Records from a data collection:
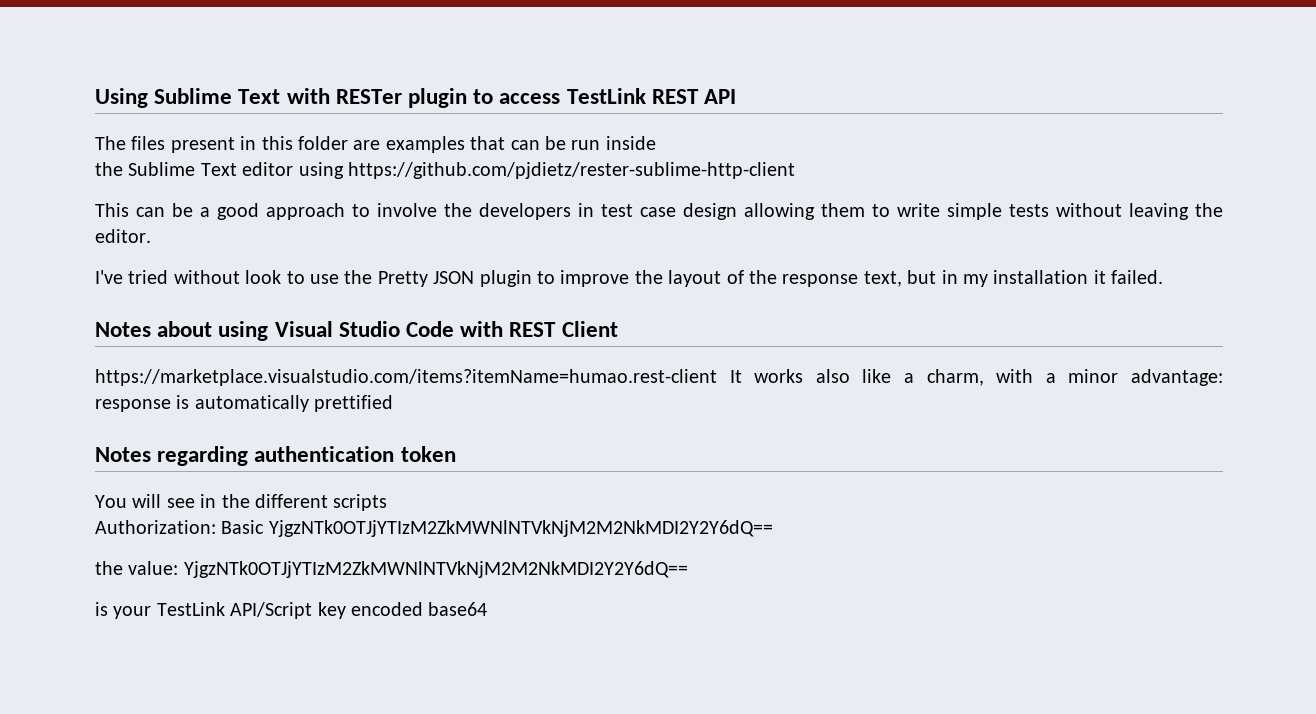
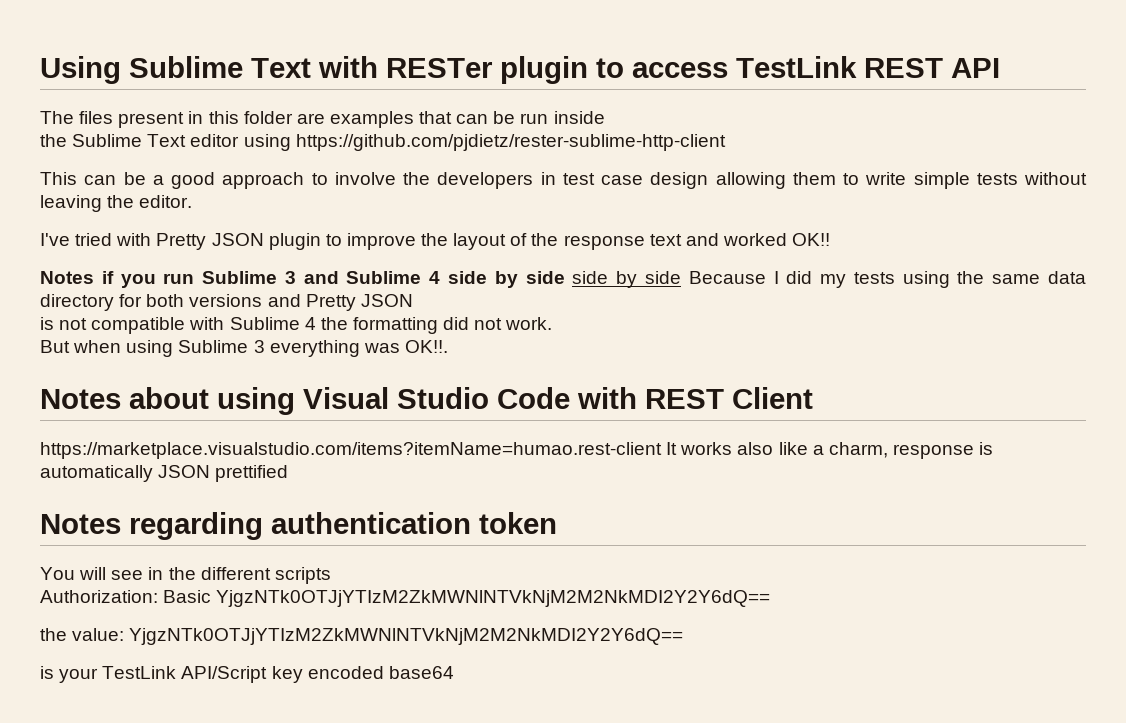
- I've tried without look to use the Pretty JSON plugin to improve the layout of the response text, but in my installation it failed.
+ I've tried with Pretty JSON plugin to improve the layout of the response text and worked OK!!
+ Notes if you run Sublime 3 and Sublime 4 side by side side by side Because I did my tests using the same data directory for both versions and Pretty JSON
+ is not compatible with Sublime 4 the formatting did not work.
+ But when using Sublime 3 everything was OK!!.
- https://marketplace.visualstudio.com/items?itemName=humao.rest-client It works also like a charm, with a minor advantage: response is automatically prettified
+ https://marketplace.visualstudio.com/items?itemName=humao.rest-client It works also like a charm, response is automatically JSON prettified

#### TASK GOAL:
The required output is every line above from the one with "everything was OK!!." down to the one with "is automatically prettified", restated word for word, ends included.

#### SOLUTION TO THIS PROBLEM:
+ But when using Sublime 3 everything was OK!!.
- https://marketplace.visualstudio.com/items?itemName=humao.rest-client It works also like a charm, with a minor advantage: response is automatically prettified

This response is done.